Cart Restrictions Return
We have not had any cart path restrictions since June purposely so The Membership could fully enjoy the golf course this summer. As we start to seed, we will have to return to cart restrictions on certain holes to keep cart traffic from hindering new seed germination and establishment. We will close the individual holes utilizing the hole closed signs. On holes that have not been closed we plan to vigorously promote the use of the entrance & exit gates and driving exclusively on fairways as the fairway turf can handle the traffic and the newly seeded rough cannot. Many members are already following this protocol, so a push to get even further compliance will pay dividends in the recovery of our cool season rough.
Holes closed during seeding will be identified in AM e-mail communication from the golf shop as well as our cart path only signs.

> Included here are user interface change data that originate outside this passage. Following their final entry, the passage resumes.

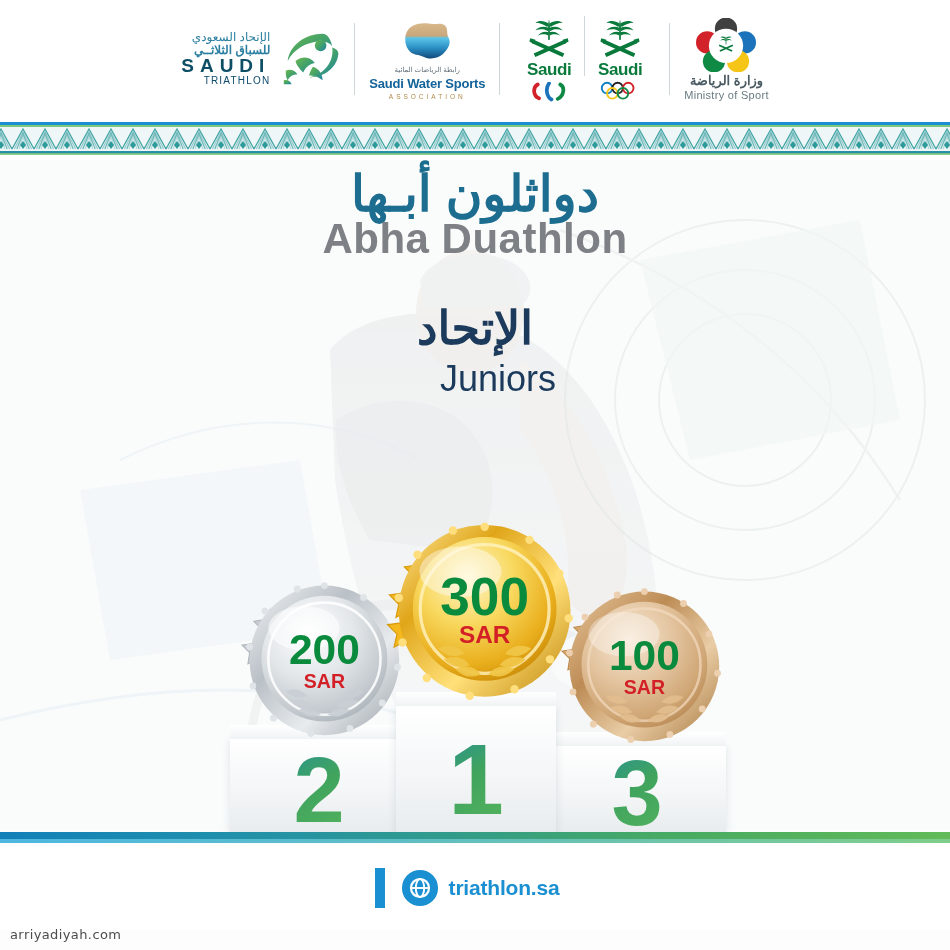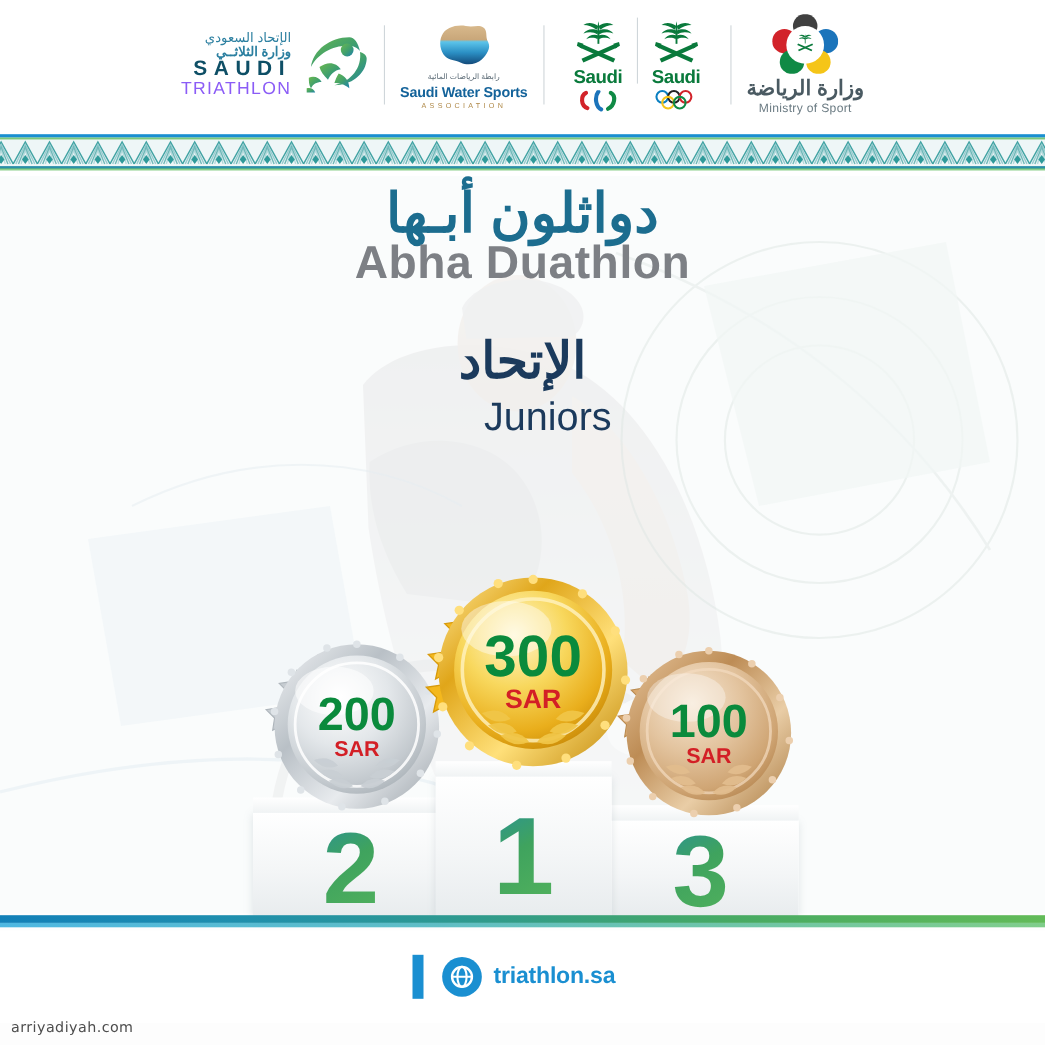--- a/index.html
+++ b/index.html
@@ -28,42 +28,42 @@
   }
   .logo-block { display:flex; align-items:center; padding:0 14px; }
   .vdiv { width:1px; height:72px; background:#cfd6da; }
 
   
   .st-wrap { display:flex; align-items:center; gap:8px; }
   .st-text { text-align:right; line-height:1.05; }
   .st-ar1 { font-size:12px; color:#2b7fa0; font-weight:normal; letter-spacing:.3px; direction:rtl;}
   .st-ar2 { font-size:12px; color:#2b7fa0; font-weight:bold; letter-spacing:.3px; direction:rtl;}
   .st-saudi { font-size:19px; color:#0e4f66; font-weight:bold; letter-spacing:6px; }
-  .st-tri { font-size:16px; color:#8b5cf6; letter-spacing:1.2px; }
+  .st-tri { font-size:10px; color:#0c4a6e; letter-spacing:1.2px; }
   .st-mark { width:62px; height:62px; }
 
   
   .ws-wrap { display:flex; flex-direction:column; align-items:center; gap:2px; }
   .ws-map { width:58px; height:46px; }
   .ws-ar { font-size:7px; color:#5c6b76; direction:rtl; }
   .ws-name { font-size:13px; font-weight:bold; color:#14639a; letter-spacing:-.2px;}
   .ws-assoc { font-size:6.5px; color:#b08a4a; letter-spacing:3px; }
 
   
   .oc-wrap { display:flex; align-items:flex-start; gap:0px; }
   .oc-one { display:flex; flex-direction:column; align-items:center; padding:0 9px; }
   .oc-emblem { width:52px; height:46px; }
   .oc-saudi { font-size:17px; font-weight:bold; color:#0a7a3c; letter-spacing:-.4px; margin-top:-2px;}
   .oc-rings { width:46px; height:20px; margin-top:1px;}
   .oc-para { width:38px; height:20px; margin-top:2px;}
 
   
   .mn-wrap { display:flex; flex-direction:column; align-items:center; gap:1px;}
   .mn-flower { width:60px; height:54px; }
-  .mn-ar { font-size:19px; color:#4a5a62; direction:rtl; font-weight:bold;}
+  .mn-ar { font-size:13px; color:#4a5a62; direction:rtl; font-weight:bold;}
   .mn-en { font-size:11px; color:#6a7a82; letter-spacing:.3px;}
 
   
   #pattern {
     position:absolute; left:0; top:118px; width:950px; height:42px;
     z-index:19; background:#ffffff;
   }
 
   
   #stage {
@@ -159,21 +159,21 @@
 <body>
 
 <div id="poster">
 
   <div id="header">
 
     <div class="logo-block">
       <div class="st-wrap">
         <div class="st-text">
           <div class="st-ar1">الإتحاد السعودي</div>
-          <div class="st-ar2">وزارة الثلاثــي</div>
+          <div class="st-ar2">للسباق الثلاثــي</div>
           <div class="st-saudi">SAUDI</div>
           <div class="st-tri">TRIATHLON</div>
         </div>
         <span class="st-mark">
           <svg viewBox="0 0 64 64" width="62" height="62">
             <defs>
               <linearGradient id="gTri" x1="0" y1="0" x2="1" y2="1">
                 <stop offset="0" stop-color="#6ab84f"></stop>
                   <stop offset="55%" stop-color="#3f9f6e"></stop>
                   <stop offset="100%" stop-color="#1d7fb0"></stop>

Original overhead description of utilizing the gates to both enter and exit the hole and drive exclusively on the fairway turf while our rough is recovering this late summer through the fall.
Non-Negotiable Rough Aeration
Its easy to neglect the rough in the springtime when there is a myriad of things to do on the golf course and the rough seems pretty good. And springtime core aerating and culturing is very time consuming and typically hindered by weather, so the job stretches out. But summer is coming, and the reality is that the springtime aeration and cultural practices to the rough as well as some irrigation infrastructure improvements are essential to mitigating cool season turf losses and mediocrity of our rough in the summer. Non-negotiable aeration doesn't mean we have to close the golf course, just limit cart traffic on the holes we are working on, a few holes at a time. More importantly it means that it must be done no matter how many projects we have on our plate. GCM can do multiple things at a time, but moving forward, putting off or skipping springtime core aeration of our rough has to be a non-negotiable.
Refreshing Bunker Sand
We started some Bunker Sand Refreshing back in May and have picked up where we left off targeting the completion of the greenside bunkers. We still have to re-fresh sand in the greensides on #2, #14, #15 & #17. The timing of the refreshing has been somewhat contingent on sand delivery which is coming all the way from Idaho. Below are some pictures of recent progress.
White gold in the parking lot.
Adding new sand to rear bunker on #15.
Spreading the new sand on #17.
Tire packing the sand in #15 with a sand pro.